Description
Hi, here is the simplified version of my model. When I build it from onnx, it will raise a error about workspace size not enough. Although the error has been sloved in TRT7, it is hard to using TRT7 on Pegasus. Is it a internal bug in TRT6?
My model with pytorch:
import torch
import torch.nn.functional as F
class Test(torch.nn.Module):
def __init__(self):
super().__init__()
self.conv0 = torch.nn.Conv3d(128, 64, 3, 2, 1)
self.conv1 = torch.nn.Conv3d(128, 64, 3, 2, 1)

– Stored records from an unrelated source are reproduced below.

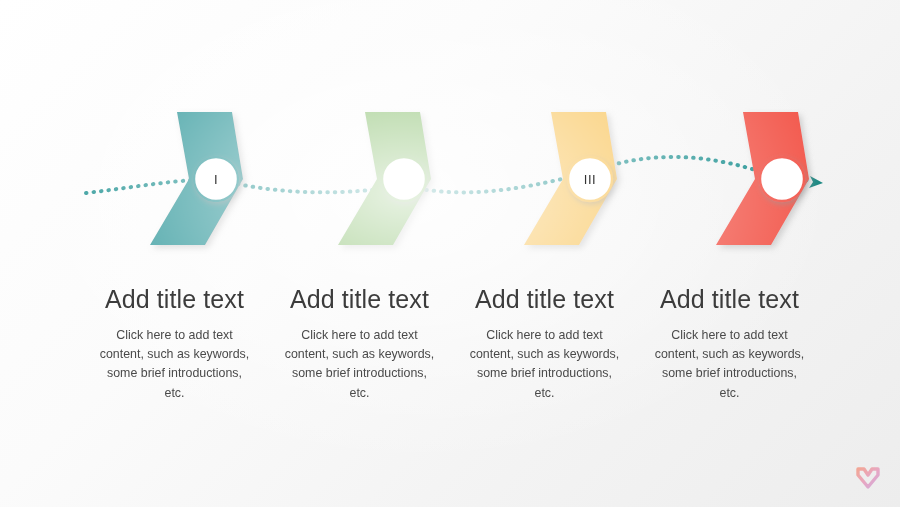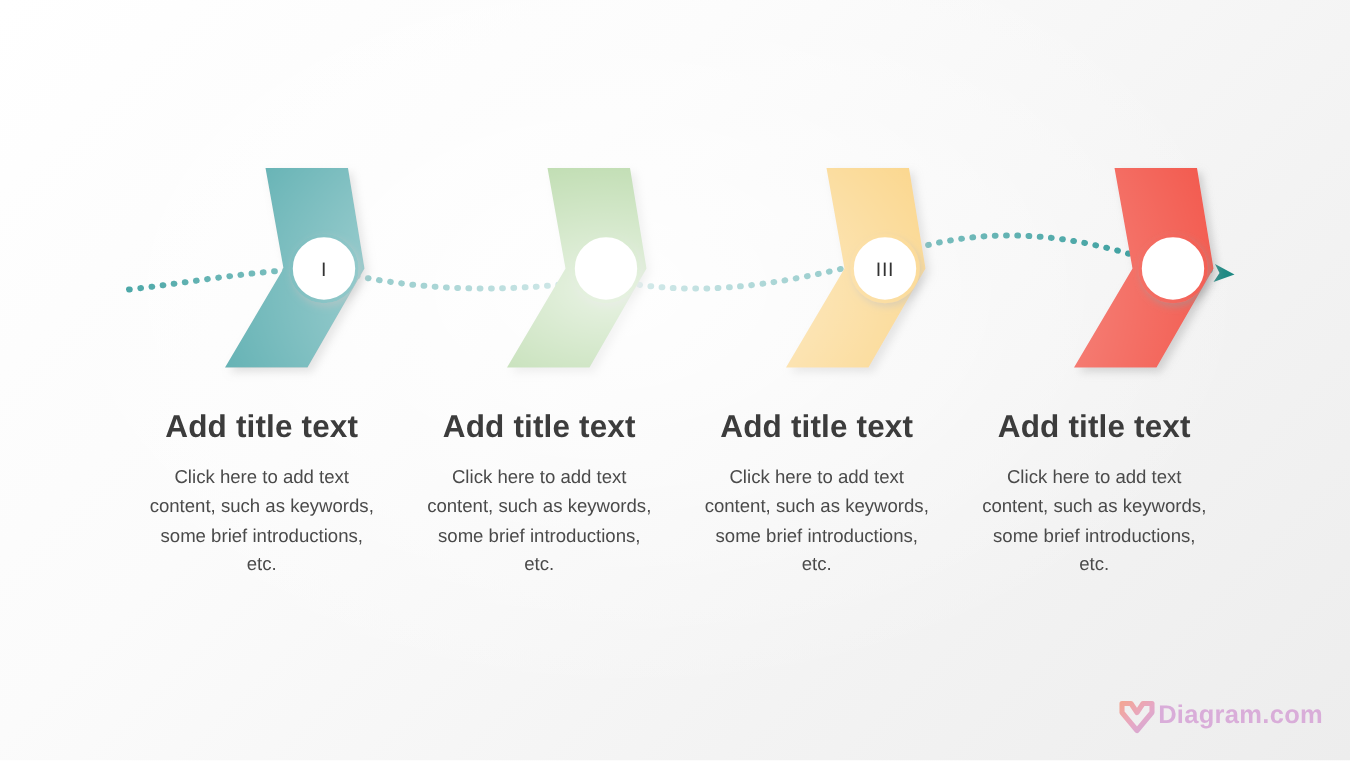--- a/index.html
+++ b/index.html
@@ -63,11 +63,11 @@
   }
   .col-title {
     font-family: "Liberation Sans", sans-serif;
-    font-size: 21px;
-    font-weight: 700;
+    font-size: 25px;
+    font-weight: 400;
     color: #3c3c3c;
     line-height: 1.2;
-    margin: 4px 0 12px 0;
+    margin: 16px 0 12px 0;
     letter-spacing: 0.1px;
   }
   .col-body {

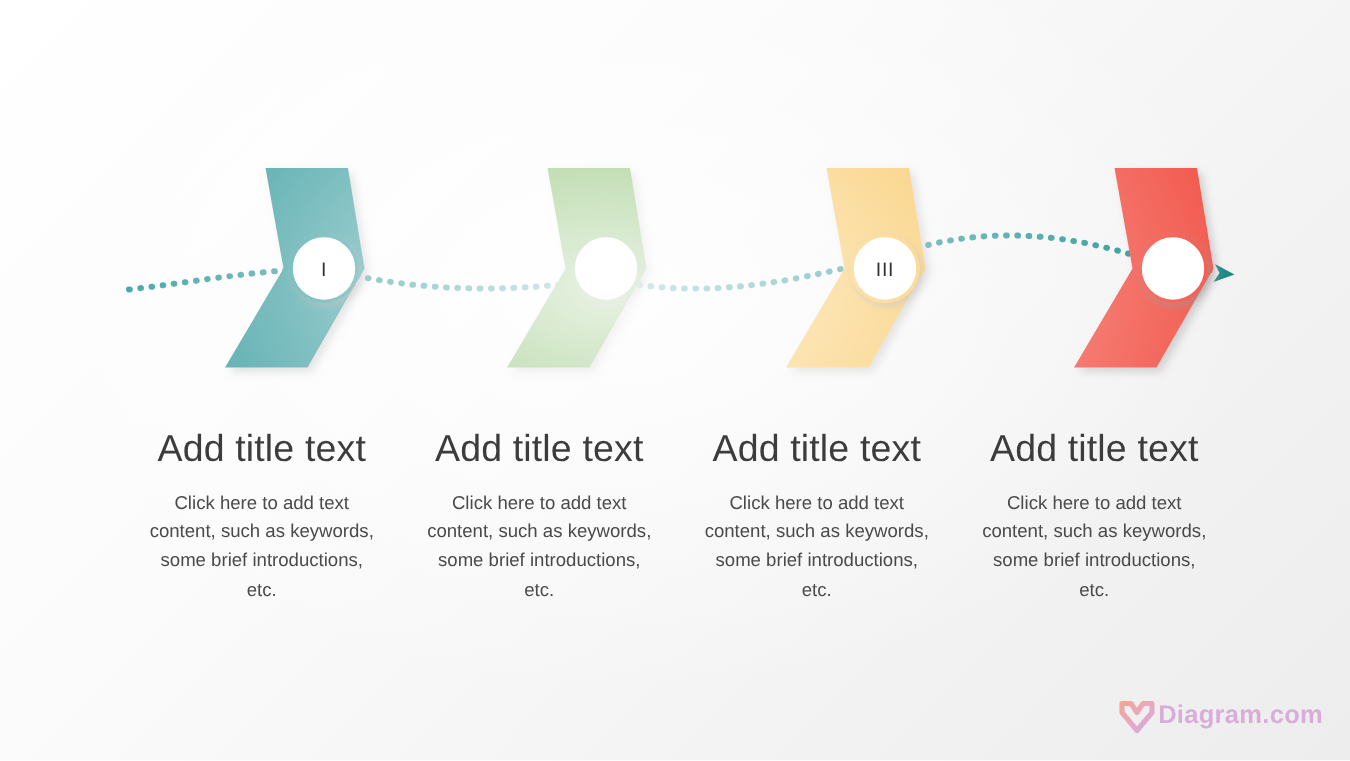--- a/index.html
+++ b/index.html
@@ -189,7 +189,6 @@
         <path d="M3 3 L9 3 L13 9 L17 3 L23 3 L23 9 L13 21 L3 9 Z" fill="none" stroke="url(#wmGrad)" stroke-width="3.4" stroke-linejoin="round"></path>
       </svg>
     </span>
-    <span class="wm-c">Diagram.com</span>
   </div>
 
 </div>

self.conv2 = torch.nn.Conv3d(128, 64, 3, 2, 1)
def forward(self, x):
y0 = self.conv0(x)
y1 = self.conv1(x)
y2 = self.conv2(x)
y0 = F.relu(y0)
y1 = F.relu(y1)
y2 = F.relu(y2)
# here also can be 'squeeze'
y0 = y0.view(y0.shape[:2])
y1 = y1.view(y1.shape[:2])
y2 = y2.view(y2.shape[:2])
return y0, y1, y2
if __name__ == '__main__':
t = Test()
x = torch.randn((50, 128, 2, 2, 2))
y0, y1, y2 = t(x)
torch.onnx.export(
t,
(x),
'test.onnx',
verbose=True,
opset_version=11
)
The VERBOSE:
INFO: --------------- Layers running on GPU:
INFO: Conv_0 + Relu_3 || Conv_1 + Relu_4 || Conv_2 + Relu_5, Squeeze_6 + Squeeze_9 + Squeeze_12, Squeeze_7 + Squeeze_10 + Squeeze_13, Squeeze_8 + Squeeze_11 + Squeeze_14,
VERBOSE: Constructing optimization profile number 0 out of 1
VERBOSE: *************** Autotuning format combination: Float(1,2,4,8,1024) -> Float(1,1,1,192,12288) ***************
VERBOSE: --------------- Timing Runner: Conv_0 + Relu_3 || Conv_1 + Relu_4 || Conv_2 + Relu_5 (FusedConvActConvolution)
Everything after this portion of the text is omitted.